Re: Unicode forms for internal storage

From: Doug Ewell (
Date: Wed Jan 21 2004 - 01:59:53 EST

  • Next message: Doug Ewell: "Re: Unicode forms for internal storage"

    Elliotte Rusty Harold <elharo at metalab dot unc dot edu> wrote:

    >> BZZZT! Sorry, thanks for playing. You can't get the
    >> advantages of both with no drawbacks. Given the octets 0x5B5B, how
    >> would you know if you had "[[" or a Chinese character?
    > Actually, it looks like SCSU may do exactly that. If I'm
    > understanding the algorithms, it actually encodes most BMP characters
    > in a single byte, compressing quite a bit better than my naive idea
    > to switch between UTF-8 and UTF-16.

    I too missed the point in Elliotte's original post that it was OK for
    this transformation to be stateful. Since that is the case, SCSU
    definitely will fit the bill.

    > All schemes I've seen do involve some sort of flag characters in the
    > data stream to switch between different code ranges. As long as you
    > can keep the number of flag characters added down below the savings,
    > you're good to go. My original idea was to simply use a null to
    > switch between ASCII and UTF-16. SCSU looks a lot more sophisticated.

    SCSU *can be* a lot more sophisticated, but as Markus noted, a subset of
    full-blown SCSU will often achieve really good compression.

    > Of course, neither of those schemes will compress truly random data,
    > but most data isn't random.

    No scheme will compress truly random data, at least not consistently.

    >> Hmmm - again, this may be asking for too much. The
    >> UTF-8/UTF-16 transform is pretty simple. Is it bogging you down?
    > It is a noticeable point in my profiling. I really did have to make a
    > choice between speed and space here. According to
    > it looks like SCSU is
    > faster for a lot of languages but 10-25% slower for English, French
    > and Japanese than the UTF-8/UTF-16 conversion.
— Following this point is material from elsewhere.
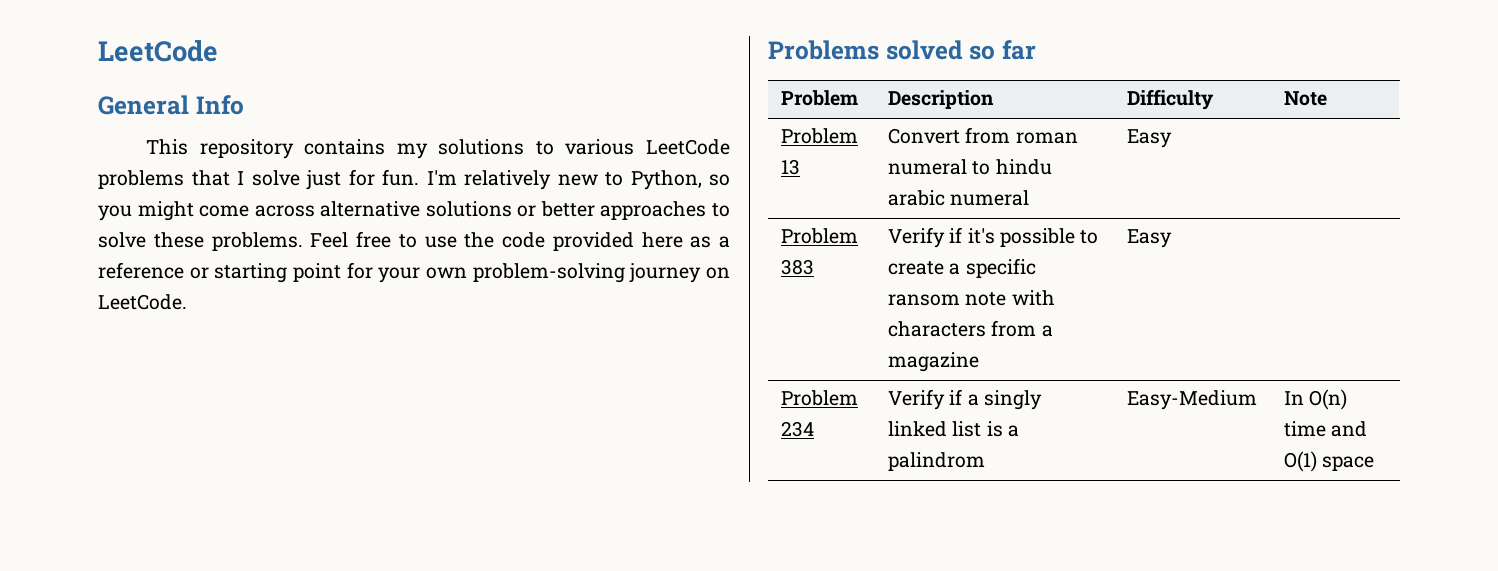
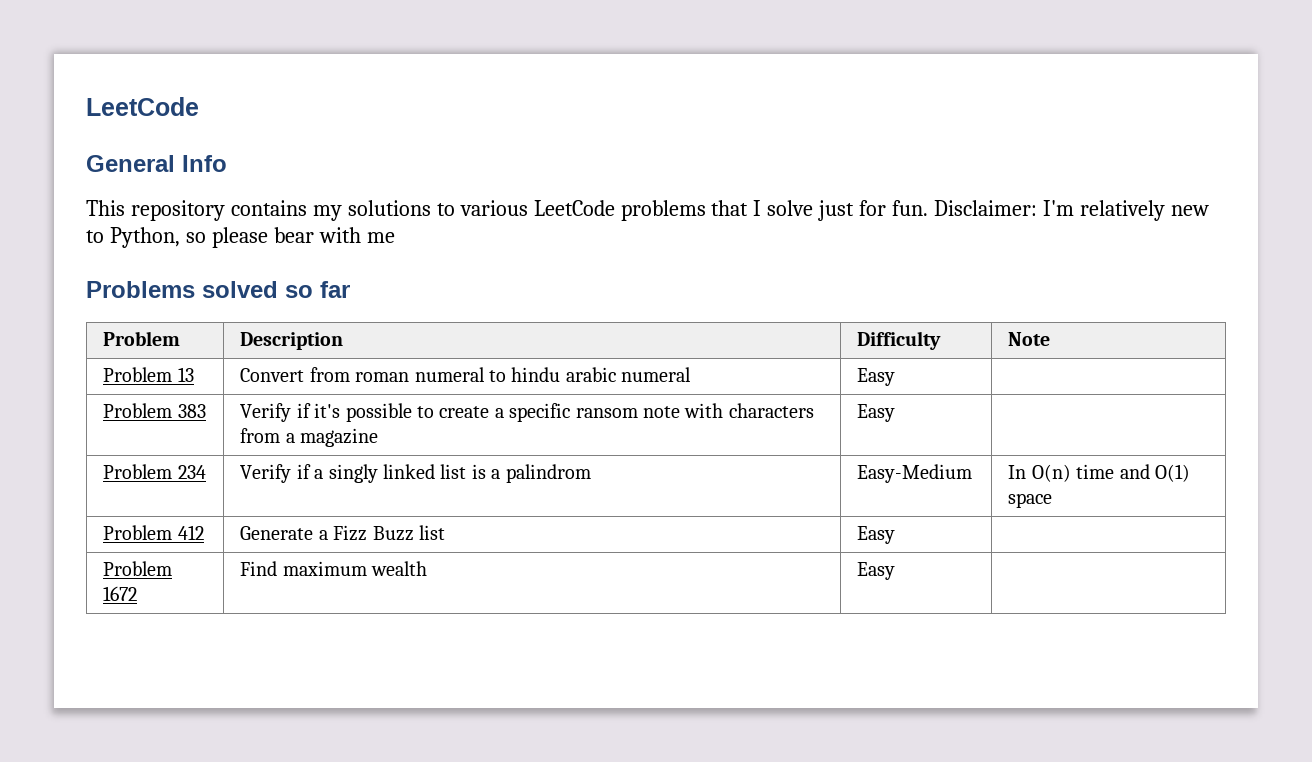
- I'm relatively new to Python, so you might come across alternative solutions or better approaches to solve these problems. Feel free to use the code provided here as a reference or starting point for your own problem-solving journey on LeetCode.
+ Disclaimer: I'm relatively new to Python, so please bear with me
+ Problem 412 | Generate a Fizz Buzz list | Easy |
+ Problem 1672 | Find maximum wealth | Easy |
    If you are using the "mini" version of SCSU where Latin-1 characters are
    stored as 1 byte each and everything else is stored as UTF-16 (using SCU
    and UC0 tags to switch between modes), you ought to achieve really good

    > If space usage is random/indeterminate/evenly distributed, then,
    > assuming that any given string is primarily in a single language, a
    > TLV type discriminating between UTF-8 and UTF-16 should do nicely.
    > Precede each string with an OR of the MSB (0 for UTF-8, 1 for UTF-16)
    > and the length, in octets, of the string (therefore max of 32,767
    > octets per string, which shouldn't ordinarily be a problem).
    > That would be a problem. I definitely cannot rule out long strings,
    > where long is quite a bit larger than 32K.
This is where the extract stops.